··· Working data ···

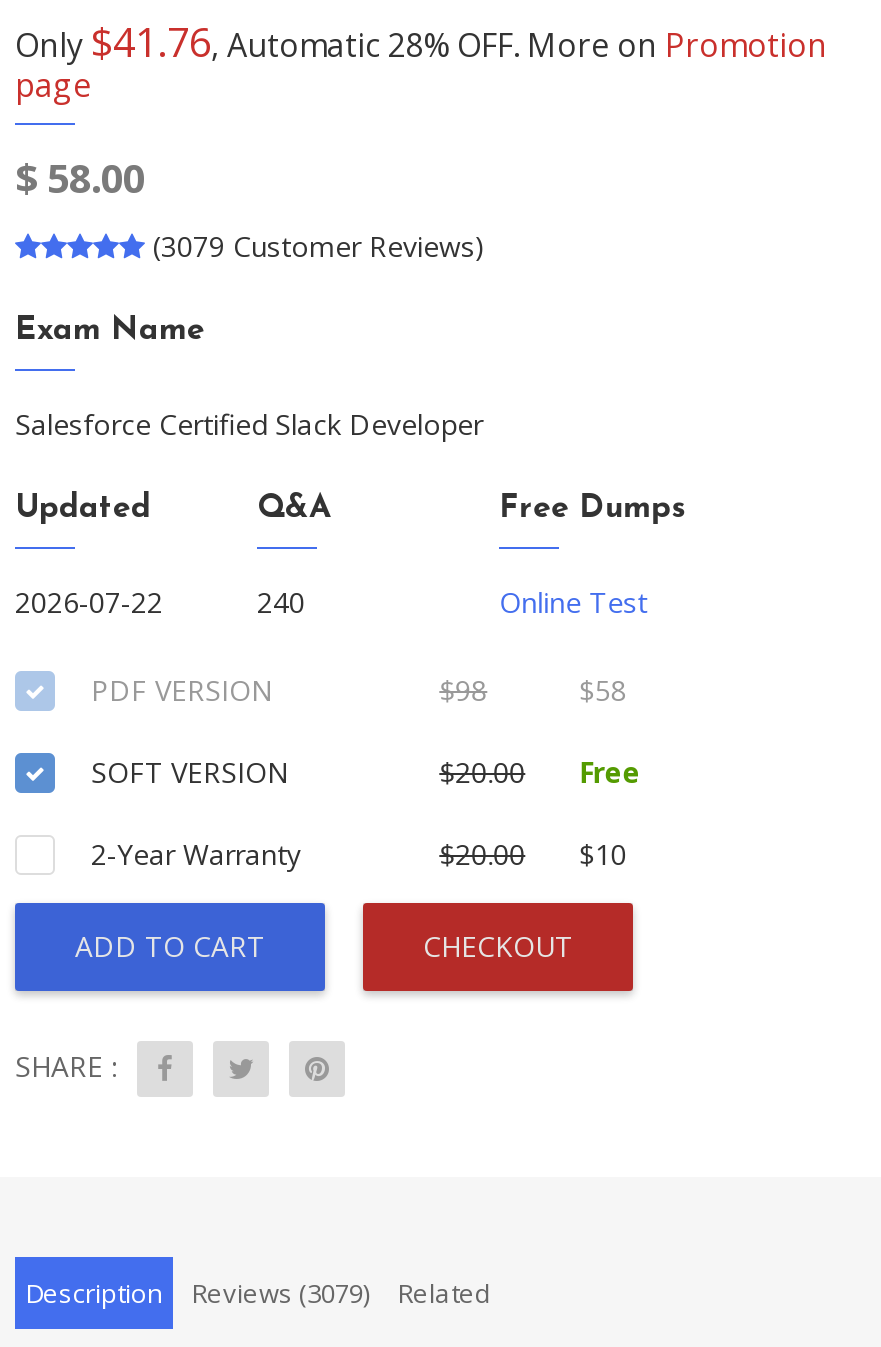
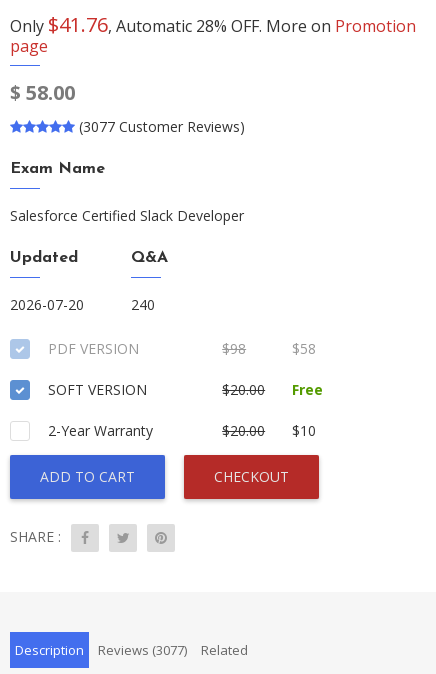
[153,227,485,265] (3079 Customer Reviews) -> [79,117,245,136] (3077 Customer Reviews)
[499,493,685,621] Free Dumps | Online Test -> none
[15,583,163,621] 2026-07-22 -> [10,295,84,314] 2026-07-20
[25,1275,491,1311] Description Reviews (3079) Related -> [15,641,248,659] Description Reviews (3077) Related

···
··· Working data ···

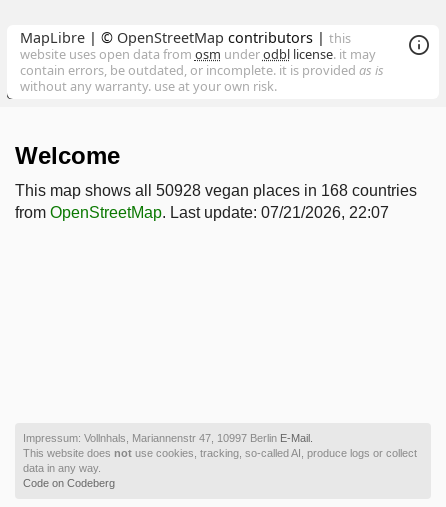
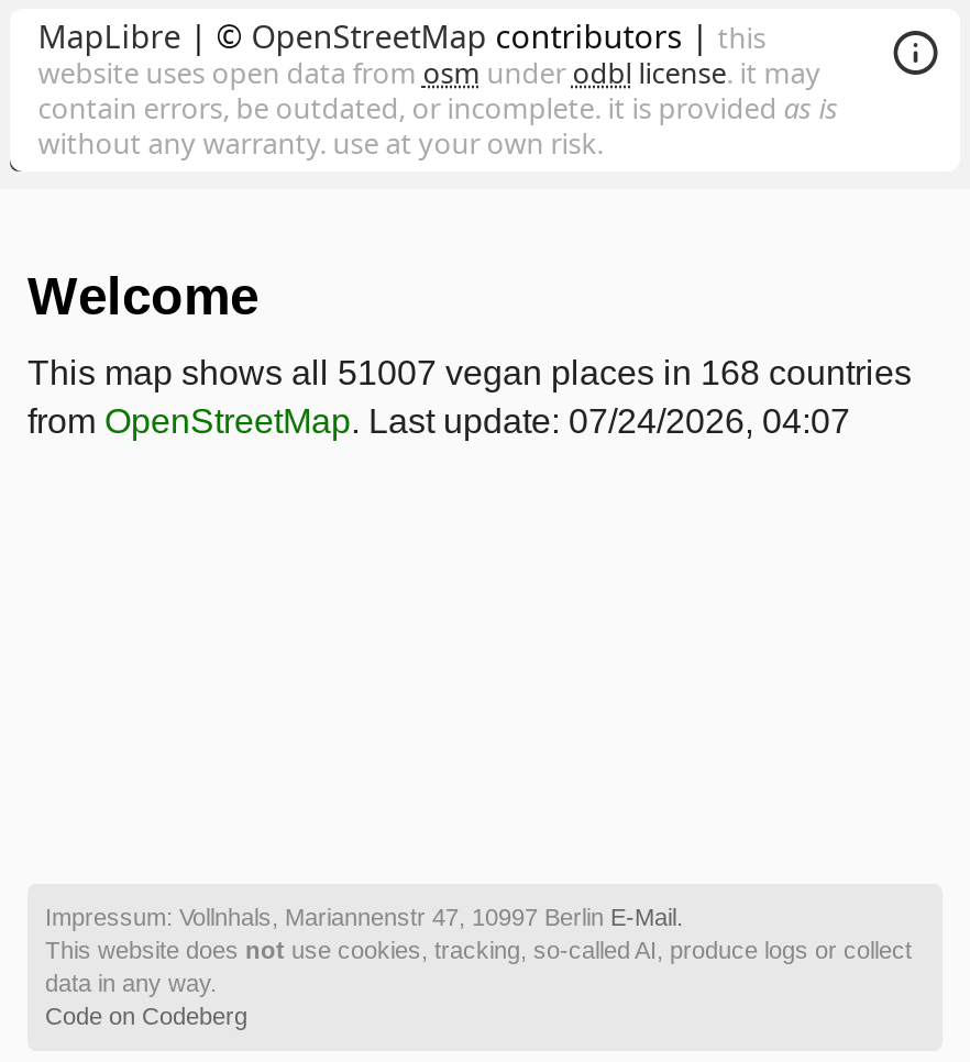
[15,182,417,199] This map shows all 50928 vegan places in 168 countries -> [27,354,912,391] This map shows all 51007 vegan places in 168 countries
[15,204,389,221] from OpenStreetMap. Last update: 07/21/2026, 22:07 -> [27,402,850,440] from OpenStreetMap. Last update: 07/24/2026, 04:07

···
··· Working data ···

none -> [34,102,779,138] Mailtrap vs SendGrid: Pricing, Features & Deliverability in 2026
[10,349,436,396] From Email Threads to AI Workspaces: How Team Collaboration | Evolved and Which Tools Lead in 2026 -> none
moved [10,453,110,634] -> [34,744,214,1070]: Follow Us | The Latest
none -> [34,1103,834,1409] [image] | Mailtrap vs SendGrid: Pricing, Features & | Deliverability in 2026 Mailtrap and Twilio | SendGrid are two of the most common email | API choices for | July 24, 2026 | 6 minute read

···

(What you need to do): Taking the entries above, write out exactly each line from the one holding "[153,227,485,265] (3079 Customer" to the one holding "[25,1275,491,1311] Description Reviews", both included, and stop there.

(Exercise solution):
[153,227,485,265] (3079 Customer Reviews) -> [79,117,245,136] (3077 Customer Reviews)
[499,493,685,621] Free Dumps | Online Test -> none
[15,583,163,621] 2026-07-22 -> [10,295,84,314] 2026-07-20
[25,1275,491,1311] Description Reviews (3079) Related -> [15,641,248,659] Description Reviews (3077) Related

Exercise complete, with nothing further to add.